Tech company AiFi  announced the launch of an Amazon Go-type solution for stores of all sizes. From small mom-and-pop shops to huge 50,000 square foot-plus mega retailers, AiFi’s innovative AI technology, sensor and camera networks and seamless system integration don’t require major retrofitting or expense.

“Consumers and businesses alike want to be efficient and with a checkout-free store, consumers have an incredible shopping experience. Because our technology is massively scalable, tens of thousands of stores worldwide can become a ‘grab and go’ type of retailer,” said Steve Gu, CEO, AiFi. “The shopping experience now demonstrated and widely promoted by Amazon is just the tiniest taste of what the AiFi technology will do for retailers — with shops that range from tiny to huge. Our pilot will roll out in one very large store, orders of magnitude bigger than the Amazon Go store, at the end of this year, with many more large stores to follow so thousands of consumers will experience the delight of no longer standing in long and tedious checkout lines.”

Selling from message

Technology company Ingenico was at Mobile World Congress 2018 rolling out a number of cool things, but one that piqued our interest was the ability to let retailers sell directly from messaging apps. According to the company, OTT messaging apps are where consumers are – especially the younger ones – and to target them, retailers need to be there too. However, the usual way of doing it – sending a message to them and hoping they’ll click a link isn’t working – so the company is offering the ability to sell from the message.

Friction to sales comes from taking people out of the experience they are in and trying to get them to engage on the retailers terms, says the company. This increasingly doesn’t work.

Ingenico can now plug into the messaging apps and the retailers CRM and other systems and facilitate sales from the message.

It lauched at the show and there are rumoured to be two major retailers poised to go live. Watch this space.

Mobile PoS

Sticking with Ingenico, it has launched Axium at the show, its next-generation point-of-sale platform designed with acquirers’ clients in mind. It gives access to a complete cloud ecosystem for commerce, which builds on the open Android and Ingenico’s Telium Tetra operating systems to converge business and payment.

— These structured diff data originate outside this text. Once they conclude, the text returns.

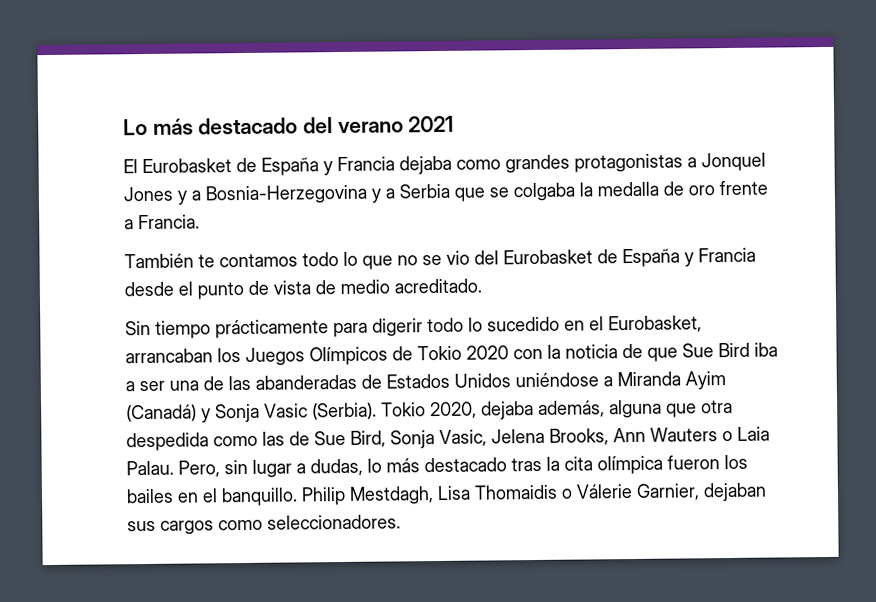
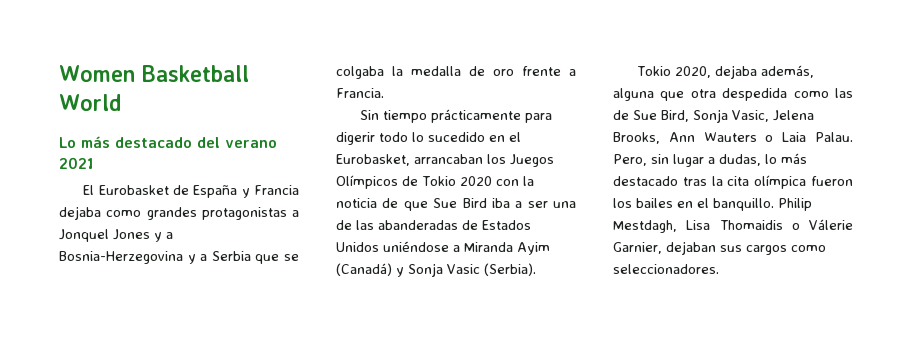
(123, 127) none -> [59,65,249,82] [59,94,122,111] Women Basketball World //
[124,247,756,270] [124,278,482,300] // También te contamos todo lo que no se vio del Eurobasket de España y Francia desde el punto de vista de medio acreditado. -> (384, 93) none
(377, 411) none -> (536, 269) //

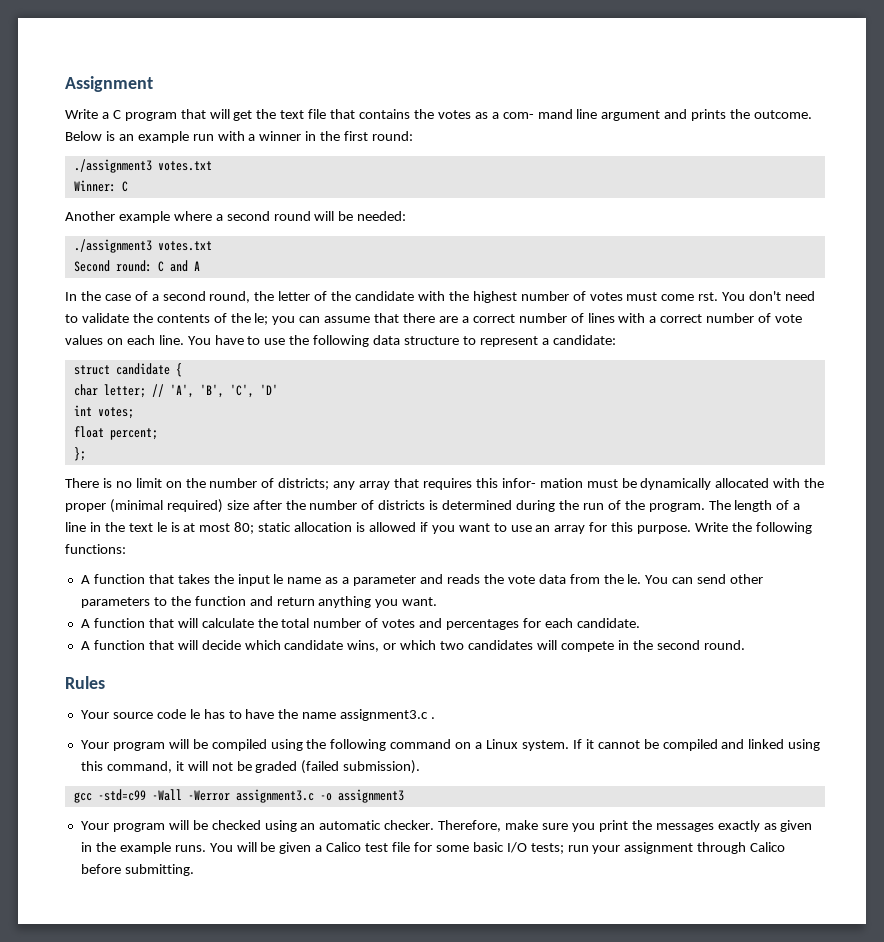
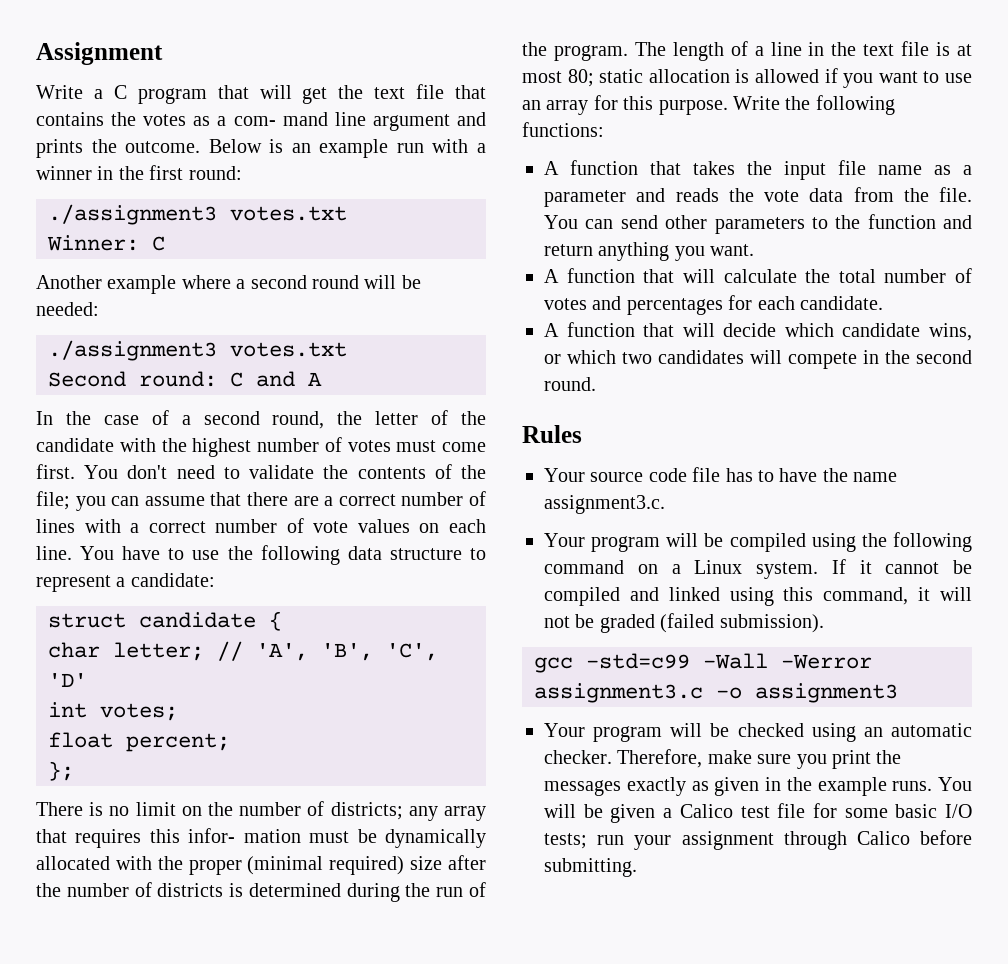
[698,292,719,301] rst. -> [36,464,75,479] first.
[254,313,269,325] le; -> [36,491,70,510] file;
[156,522,167,532] le -> [901,41,930,56] file
[273,574,284,584] le -> [838,160,866,175] file
[627,574,642,584] le. -> [939,187,972,202] file.
[189,709,200,719] le -> [692,467,721,482] file
[340,709,436,721] assignment3.c . -> [544,495,665,514] assignment3.c.

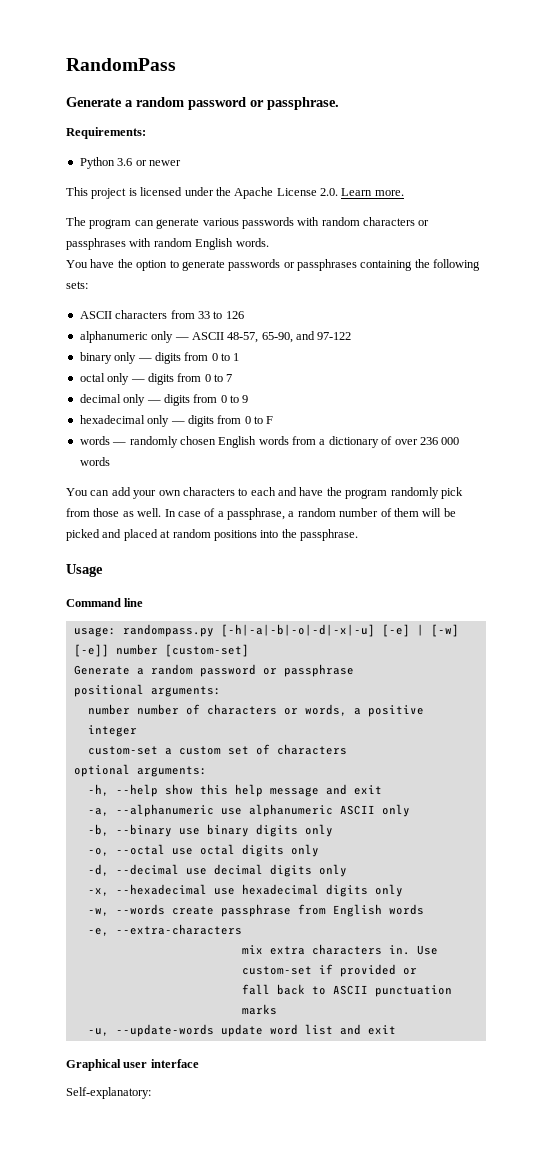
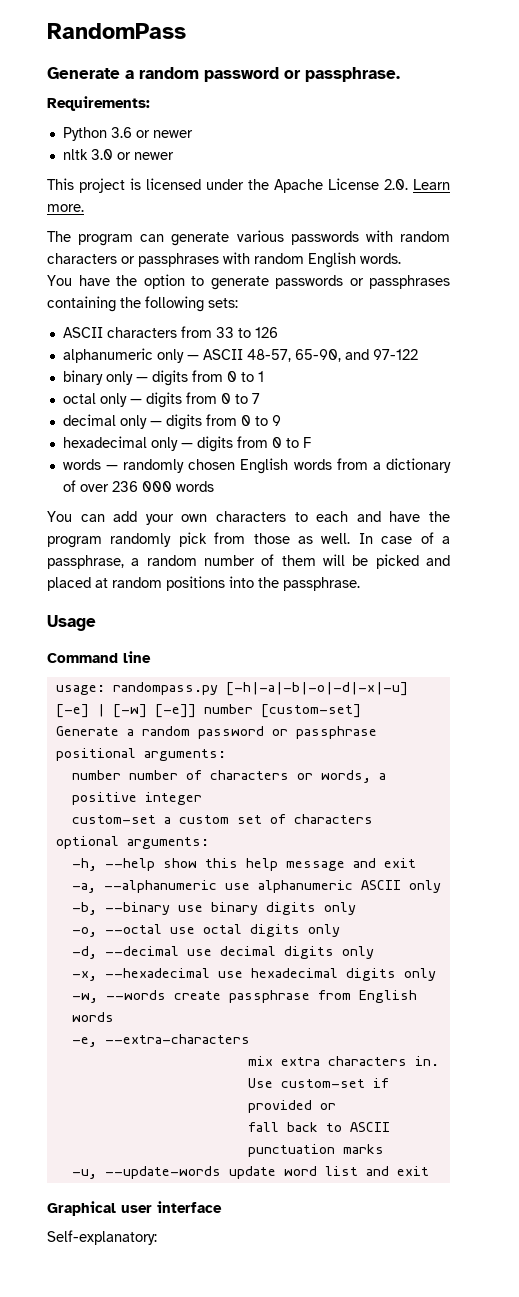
(181, 163) none -> [62,149,174,160] // nltk 3.0 or newer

Value has extended beyond payment acceptance and ECR devices, and now lies in bringing business solutions to merchants. This is what Axium, Ingenico’s convergence platform, achieves for all stakeholders in the commerce ecosystem. Ingenico partners with ECR vendors to provide the most comprehensive offer on the small merchant market, which includes: store, employee and stock management; checkout, loyalty, accounting services. Ingenico combines them with remote terminal support and reporting, already available on its Telium Tetra platform.

“With Axium, our open Android platform offering the convergence of all merchant services. Our innovations presented at MWC illustrate our commitment to building an ecosystem in which acquirers can deliver more value to merchants,” said Patrice Le Marre, Executive Vice President, Banks & Acquirers Business Unit, Ingenico Group.

Rambus boosts loyalty

Rambus, a security specialist, was at the show showing just how branched out it now is. And one of the more interesting things it has launched out here in Barcelona is a really cool unified payments-cum-loyalty play, which allows retailers to build self scanning apps that shoppers use to scan as they go and then a secure payment process that not only let’s them play, but also lets them redeem loyalty points against that purchase.

The system is set up to look and feel like a game – a small button lets the user choose the price-to-loyalty points ration they want to pay with and, click, it happens.

The tech also allows retailers to know when a loyal shopper enters the shop and can ping them points or offers there and then.

To my mind this is the sort of thing that shops are desperately in need of and this tech makes it possible.

So that is just a taste of some of the retail flavoured things we saw out in Barcelona. In some ways it paints a great picture of what is to come, in others I leave as I always do wishing and hoping that all that I have seen will come to pass one day.